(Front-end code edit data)

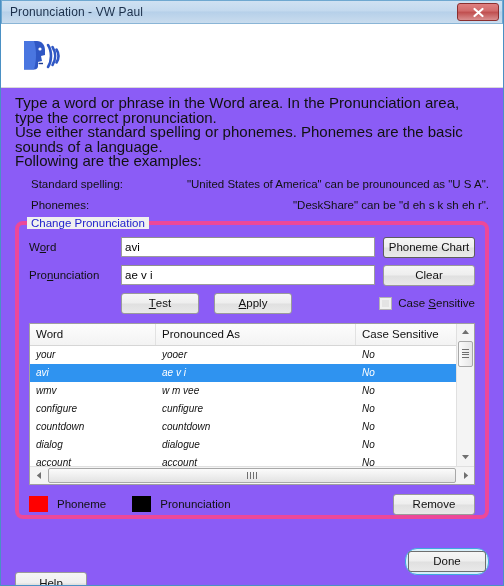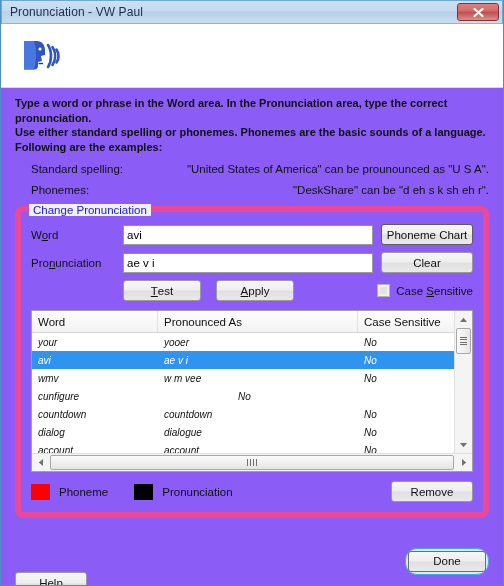--- a/index.html
+++ b/index.html
@@ -81,10 +81,9 @@
     padding: 8px 14px 0 14px;
   }
   .intro {
-    font-size: 11px;
+    font-size: 15px;
     color: #111111;
     line-height: 14.5px;
-    font-weight: bold;
   }
   .example-row {
     display: flex;

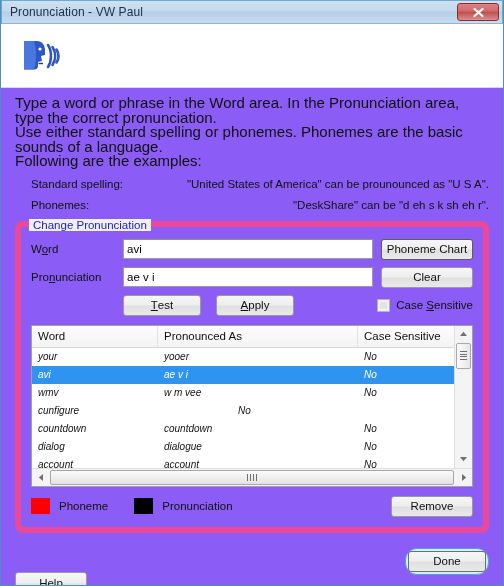--- a/index.html
+++ b/index.html
@@ -98,9 +98,9 @@
   .groupbox {
     position: relative;
     margin-top: 10px;
-    border: 6px solid #ec4899;
+    border: 4px solid #ec4899;
     border-radius: 8px;
-    padding: 12px 10px 10px 10px;
+    padding: 12px 10px 0 10px;
   }
   .group-legend {
     position: absolute;

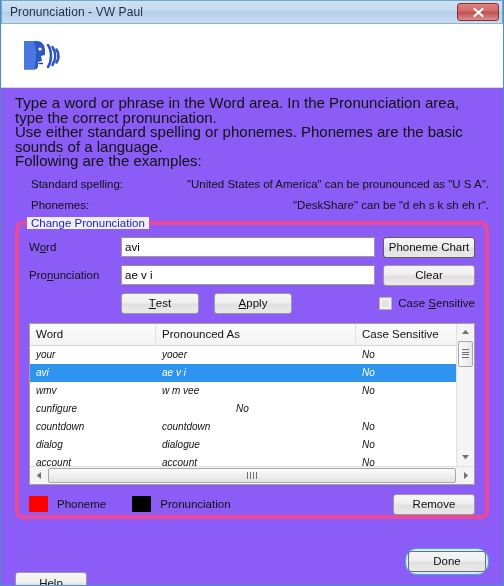--- a/index.html
+++ b/index.html
@@ -412,6 +412,7 @@
                 <div class="td c3">No</div>
               </div>
               <div class="row">
+                <div class="td c1">configure</div>
                 <div class="td c2">cunfigure</div>
                 <div class="td c3">No</div>
               </div>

→ **Work required**
Copy each line of the entries that includes the word "solid".

→ **Answer section**
-    border: 6px solid #ec4899;
+    border: 4px solid #ec4899;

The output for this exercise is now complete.